▶ **WORK TO BE COMPLETED**: Your task is to copy every line below that contains the word "Invasiveness".

▶ **PROVIDED DATA**:
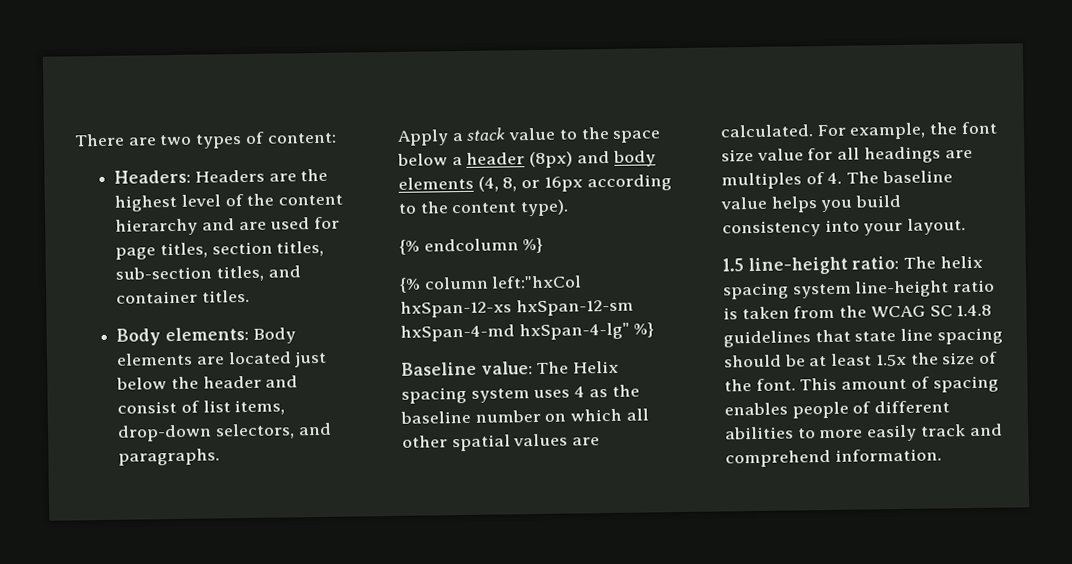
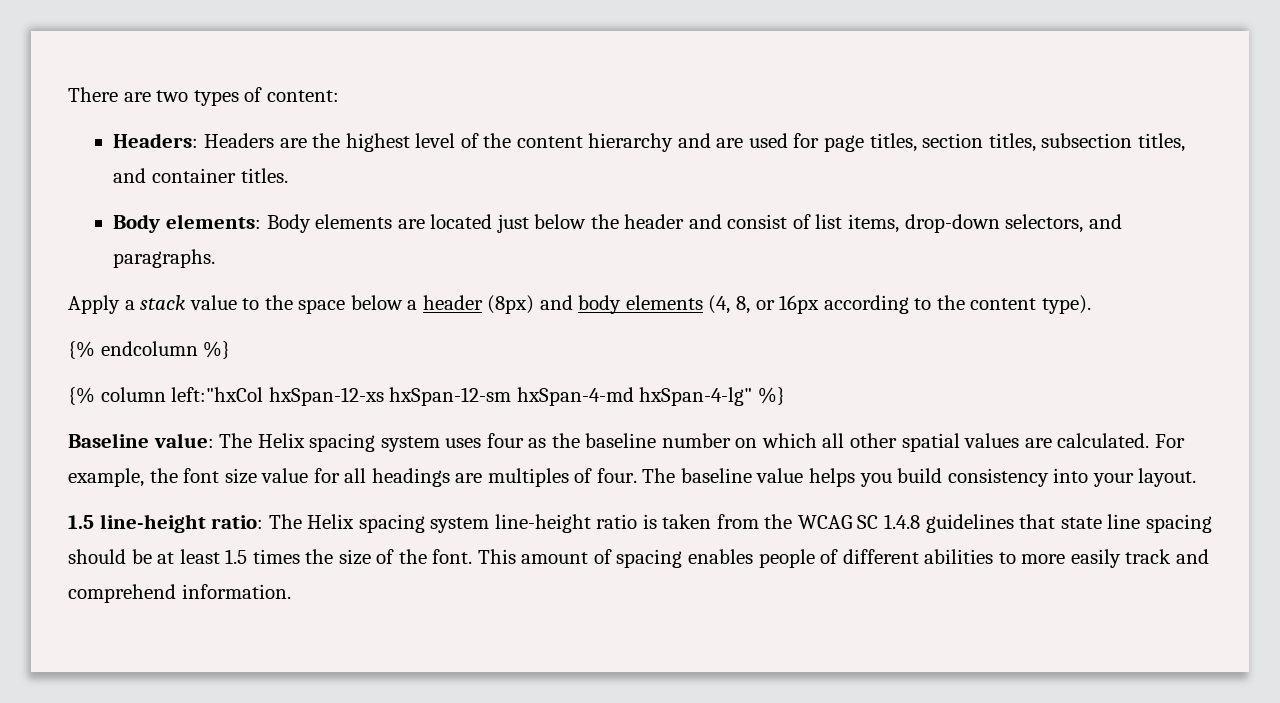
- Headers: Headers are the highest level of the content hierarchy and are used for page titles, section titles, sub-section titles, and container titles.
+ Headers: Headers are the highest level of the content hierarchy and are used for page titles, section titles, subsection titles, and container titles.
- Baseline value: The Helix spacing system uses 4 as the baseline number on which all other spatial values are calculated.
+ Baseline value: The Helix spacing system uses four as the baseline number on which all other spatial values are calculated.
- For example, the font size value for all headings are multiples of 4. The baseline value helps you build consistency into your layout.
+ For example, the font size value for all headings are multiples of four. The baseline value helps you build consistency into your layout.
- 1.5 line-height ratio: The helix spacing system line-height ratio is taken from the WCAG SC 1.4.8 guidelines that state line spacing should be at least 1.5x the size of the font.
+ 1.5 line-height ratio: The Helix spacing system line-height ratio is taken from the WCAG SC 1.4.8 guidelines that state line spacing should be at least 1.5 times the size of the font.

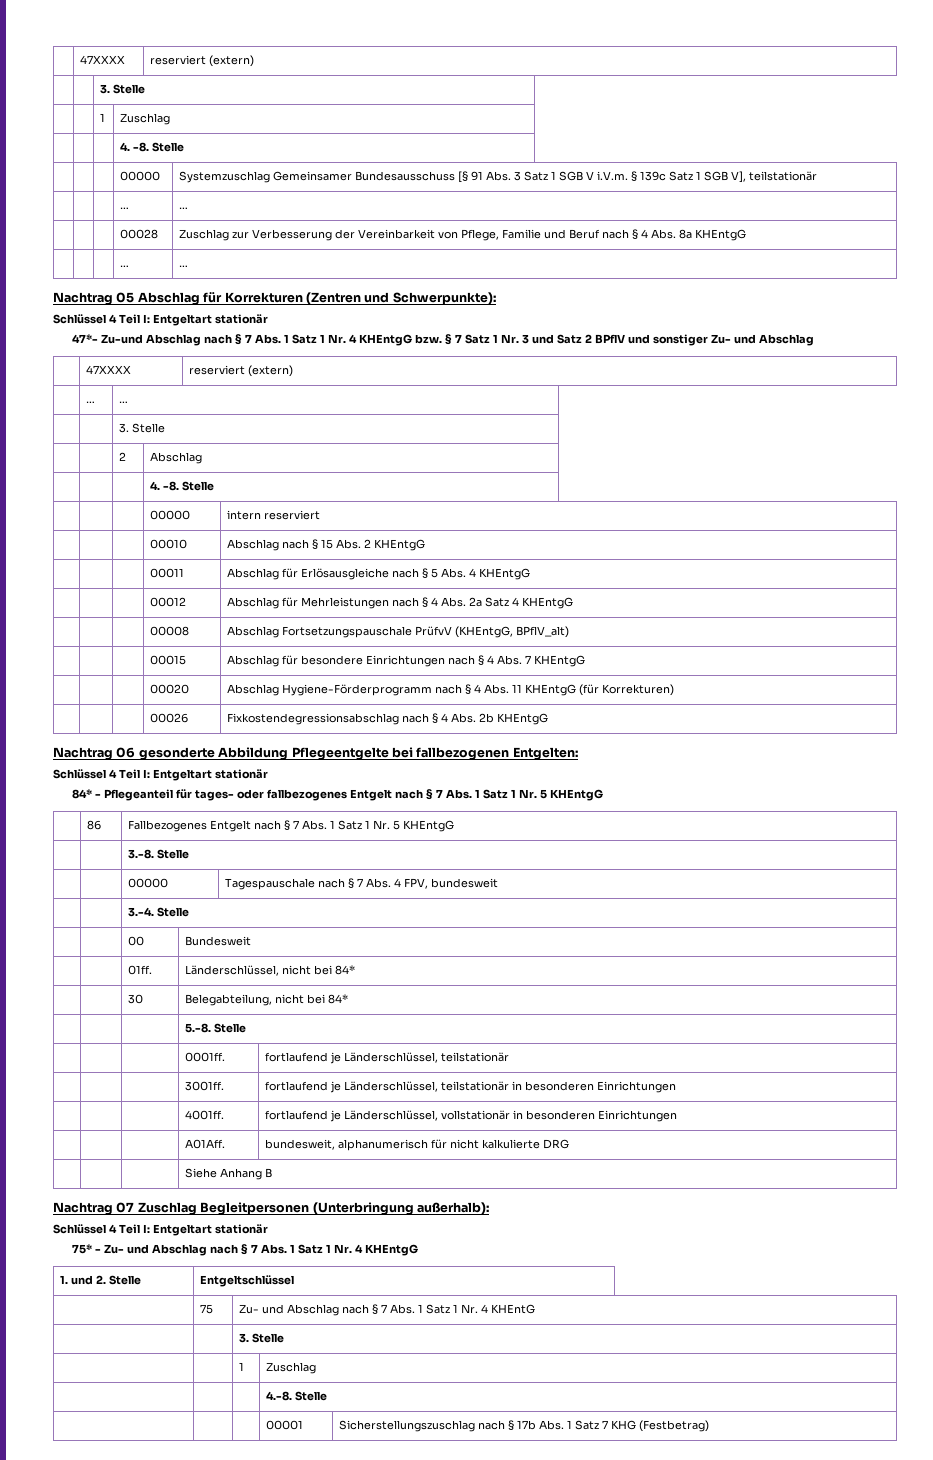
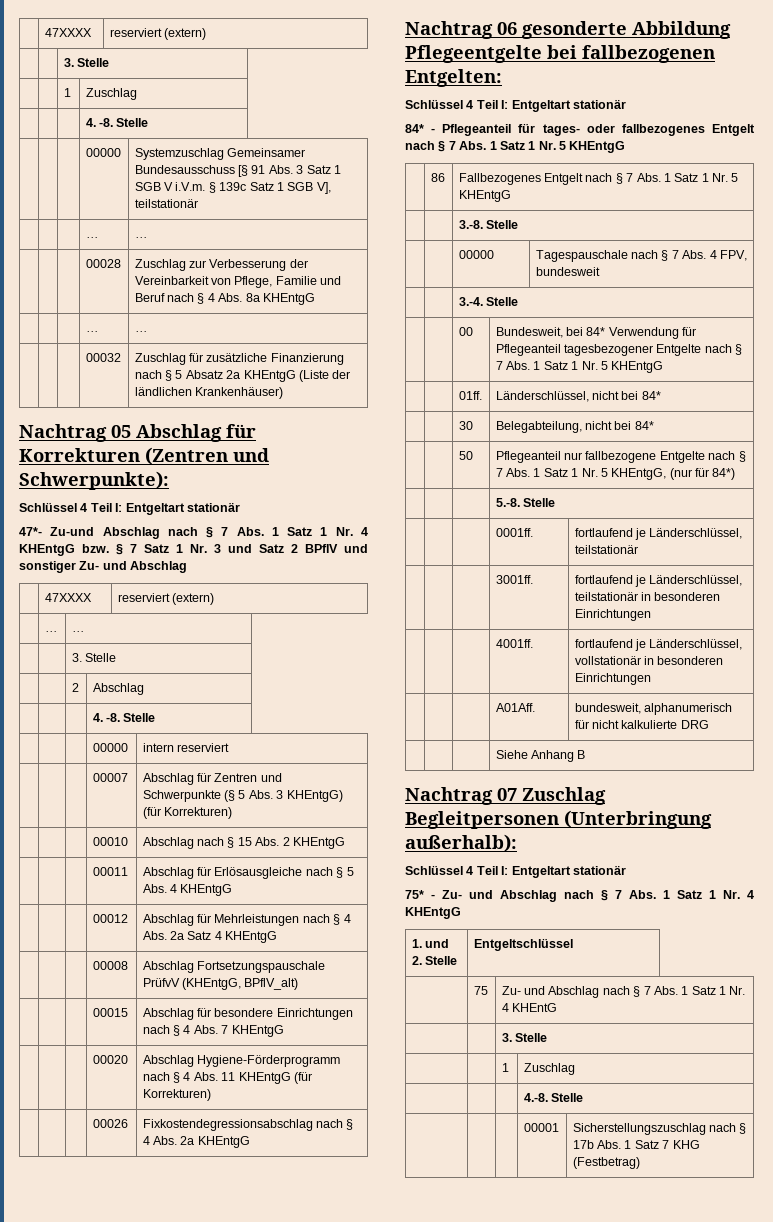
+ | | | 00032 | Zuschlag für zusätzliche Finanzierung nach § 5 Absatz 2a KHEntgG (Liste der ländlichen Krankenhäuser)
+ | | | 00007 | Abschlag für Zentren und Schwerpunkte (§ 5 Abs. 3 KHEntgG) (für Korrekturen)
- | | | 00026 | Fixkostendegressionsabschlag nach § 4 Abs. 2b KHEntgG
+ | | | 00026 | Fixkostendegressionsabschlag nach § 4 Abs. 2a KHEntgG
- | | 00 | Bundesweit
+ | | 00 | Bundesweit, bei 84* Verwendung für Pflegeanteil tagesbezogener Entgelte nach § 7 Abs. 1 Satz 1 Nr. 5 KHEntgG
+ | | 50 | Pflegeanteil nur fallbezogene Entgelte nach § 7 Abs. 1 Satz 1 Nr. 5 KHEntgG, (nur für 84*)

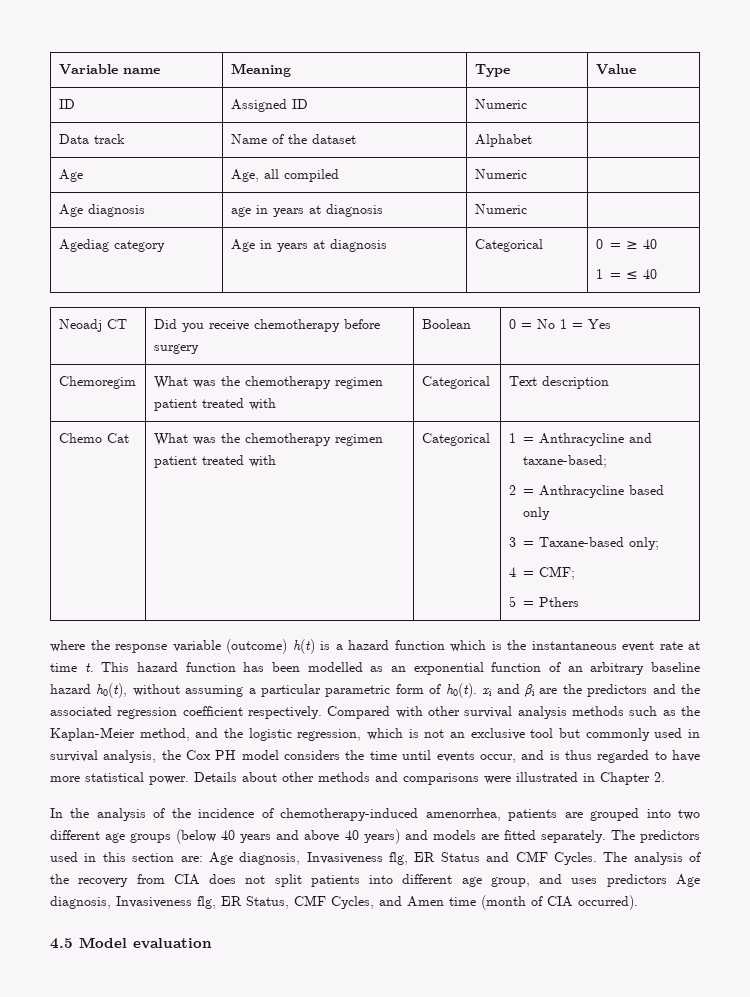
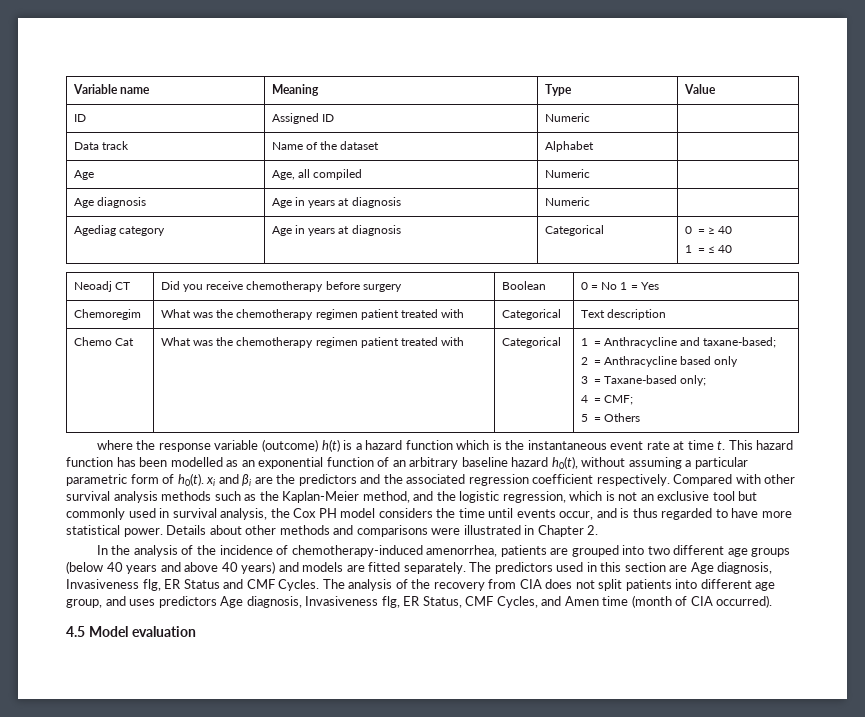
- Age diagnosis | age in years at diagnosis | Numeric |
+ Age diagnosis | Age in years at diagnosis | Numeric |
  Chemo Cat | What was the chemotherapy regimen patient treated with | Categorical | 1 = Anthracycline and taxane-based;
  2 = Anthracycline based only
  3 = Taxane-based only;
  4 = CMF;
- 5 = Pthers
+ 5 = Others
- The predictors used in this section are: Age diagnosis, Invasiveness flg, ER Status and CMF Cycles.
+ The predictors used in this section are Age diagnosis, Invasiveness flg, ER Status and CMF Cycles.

▶ **REPLY TO THE TASK**:
- The predictors used in this section are: Age diagnosis, Invasiveness flg, ER Status and CMF Cycles.
+ The predictors used in this section are Age diagnosis, Invasiveness flg, ER Status and CMF Cycles.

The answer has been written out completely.